§ **How to complete this task**
Only the number is wanted: how many lines of the listing below contain "solid"?

§ **Entries provided**
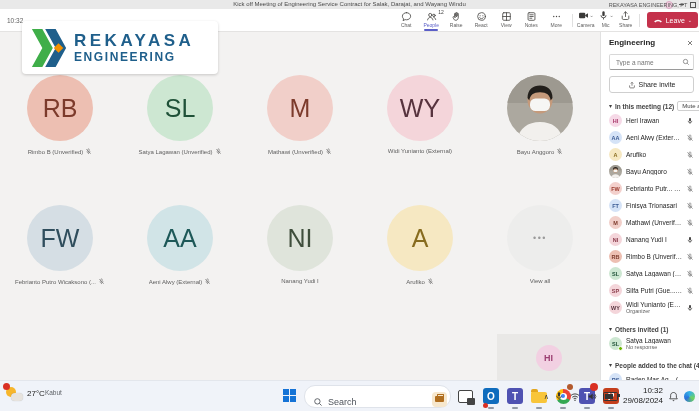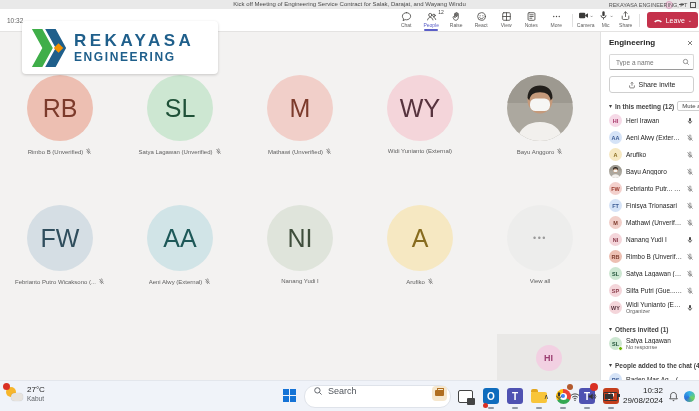--- a/index.html
+++ b/index.html
@@ -75,28 +75,28 @@
   .p-name{font-size:6.5px;color:#242424;white-space:nowrap;overflow:hidden;text-overflow:ellipsis;max-width:60px;}
   .p-sub{font-size:5.5px;color:#616161;white-space:nowrap;}
   .p-mic{margin-left:auto;display:flex;align-items:center;}
   
   #taskbar{position:absolute;left:0;right:0;bottom:0;height:30px;background:#f0f3f9;border-top:1px solid #e3e6ec;z-index:50;}
   #tb-weather{position:absolute;left:5px;top:4px;display:flex;align-items:center;gap:4px;}
   #w-icon{position:relative;width:18px;height:18px;}
   #w-sun{position:absolute;left:1px;top:2px;width:10px;height:10px;border-radius:50%;background:#f7b62c;}
   #w-cloud{position:absolute;right:0;bottom:2px;width:12px;height:8px;border-radius:5px;background:#e7e3de;box-shadow:0 0 1px rgba(0,0,0,.25);}
   #w-badge{position:absolute;left:-2px;top:-2px;width:7px;height:7px;border-radius:50%;background:#d93025;}
-  #w-txt{display:flex;flex-direction:column;line-height:1.2;}
+  #w-txt{display:flex;line-height:1.2;}
   #w-temp{font-size:8px;color:#1c1c1c;}
   #w-desc{font-size:6.5px;color:#5f6368;}
   #tb-center{position:absolute;left:283px;top:0;height:30px;display:flex;align-items:center;gap:7px;}
   #start-btn{width:14px;height:14px;display:grid;grid-template-columns:6px 6px;grid-template-rows:6px 6px;gap:1px;}
   #start-btn span{background:#1573d6;}
   #search-pill{width:147px;height:23px;border-radius:11px;background:#fff;border:1px solid #dfe3ea;display:flex;
-               align-items:flex-start;gap:5px;padding:0 3px 0 8px;box-sizing:border-box;}
+               align-items:flex-end;gap:5px;padding:0 3px 0 8px;box-sizing:border-box;}
   #search-pill .s-lbl{font-size:9px;color:#50555c;flex:1;}
   #briefcase{width:15px;height:15px;border-radius:4px;background:#f6e7cd;display:flex;align-items:center;justify-content:center;}
   #briefcase i{display:block;width:9px;height:6px;background:#b06e1f;border-radius:1px;position:relative;}
   #briefcase i::before{content:"";position:absolute;left:2px;top:-2px;width:5px;height:2px;border:1px solid #b06e1f;border-bottom:0;border-radius:1px 1px 0 0;}
   #taskview{width:13px;height:11px;border:1px solid #444;border-radius:2px;background:#fff;position:relative;}
   #taskview::after{content:"";position:absolute;right:-3px;bottom:-3px;width:8px;height:7px;background:#444;border-radius:1px;}
   .tb-app{position:relative;width:22px;height:26px;display:flex;align-items:center;justify-content:center;}
   .tb-app .runbar{position:absolute;bottom:0;left:8px;width:6px;height:2px;border-radius:2px;background:#9199a5;}
   .appsq{width:16px;height:16px;border-radius:3px;color:#fff;font-weight:bold;font-size:10px;display:flex;align-items:center;justify-content:center;}
   .folder{width:16px;height:11px;background:#f8c53a;border-radius:1px 2px 2px 2px;position:relative;margin-top:3px;}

§ **Completed task**
4